Biostatistics. 2007 Oct;8(4):800-4. doi: 10.1093/biostatistics/kxm006. Epub 2007 Mar 23.
Logically defined outcomes are commonly used in medical diagnoses and epidemiological research. When missing values in the original outcomes exist, the method of handling the missingness can have unintended consequences, even if the original outcomes are missing completely at random. In this note, we consider 2 binary original outcomes, which are missing completely at random. For estimating the prevalence of a logically defined "or" outcome, we discuss the properties of 4 estimators: the complete-case estimator, the available-case estimator, the maximum likelihood estimator (MLE), and a moment-based estimator.
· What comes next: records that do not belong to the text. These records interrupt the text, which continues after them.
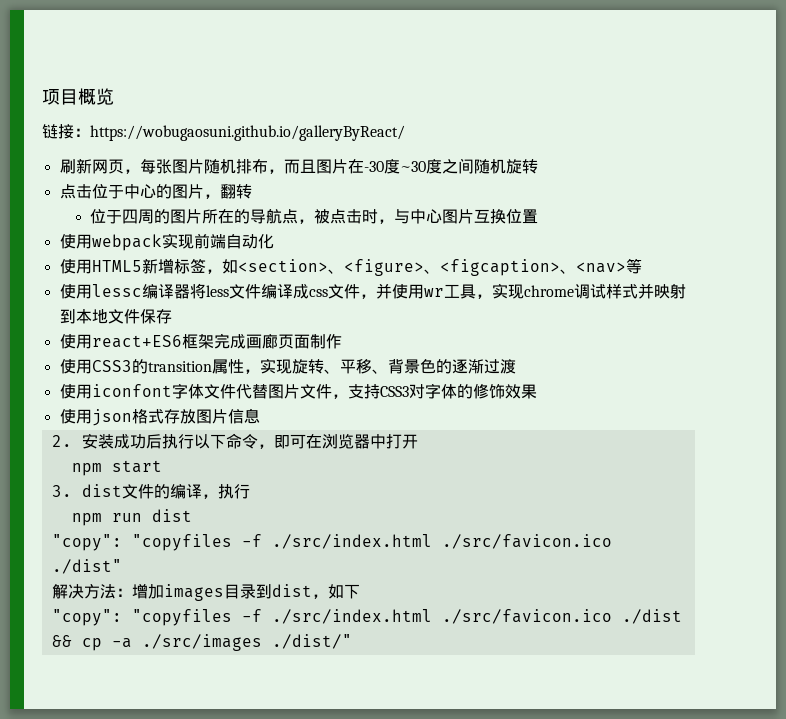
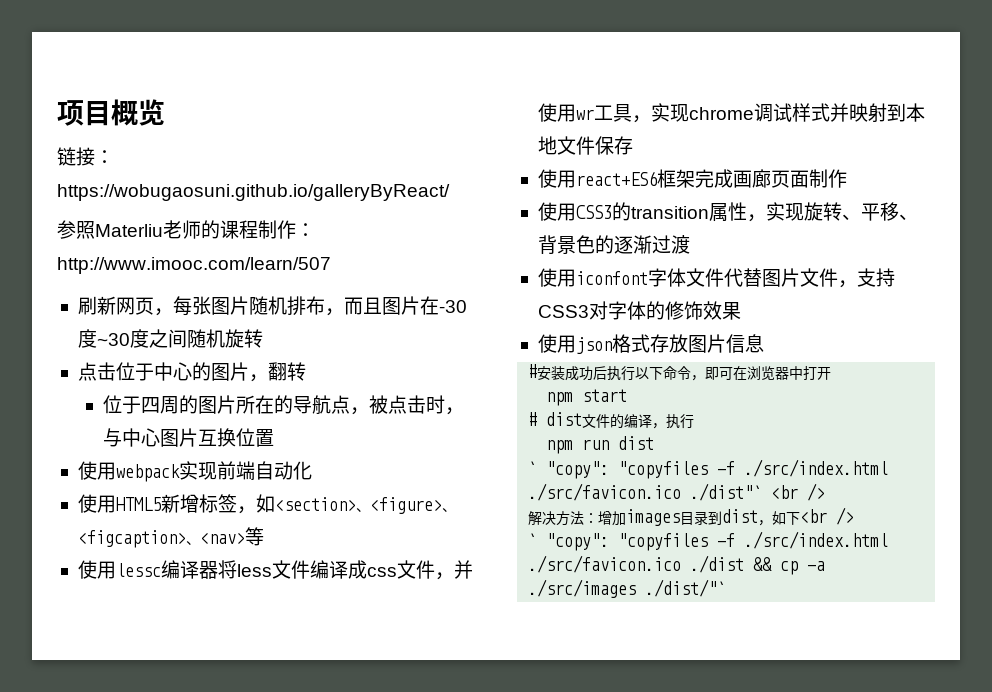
+ 参照Materliu老师的课程制作：http://www.imooc.com/learn/507
- 2.安装成功后执行以下命令，即可在浏览器中打开
+ #安装成功后执行以下命令，即可在浏览器中打开
- 3. dist文件的编译，执行
+ # dist文件的编译，执行
- "copy": "copyfiles -f ./src/index.html ./src/favicon.ico ./dist"
+ ` "copy": "copyfiles -f ./src/index.html ./src/favicon.ico ./dist"` <br />
- 解决方法：增加images目录到dist，如下
- "copy": "copyfiles -f ./src/index.html ./src/favicon.ico ./dist && cp -a ./src/images ./dist/"
+ 解决方法：增加images目录到dist，如下<br />
+ ` "copy": "copyfiles -f ./src/index.html ./src/favicon.ico ./dist && cp -a ./src/images ./dist/"`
With the exception of the available-case case estimator, all the estimators are consistent. The MLE exhibits superior performance and should be generally adopted.
逻辑定义的结果在医学诊断和流行病学研究中普遍使用。当原始结果中存在缺失值时,即使原始结果是完全随机缺失的,处理缺失值的方法也可能产生意想不到的后果。在本笔记中,我们考虑2个完全随机缺失的二元原始结果。为了估计逻辑定义的“或”结果的患病率,我们讨论了4种估计器的性质:完全病例估计器、可用病例估计器、最大似然估计器(MLE)和基于矩的估计器。除可用病例估计器外,所有估计器都是一致的。MLE表现出卓越的性能,应普遍采用。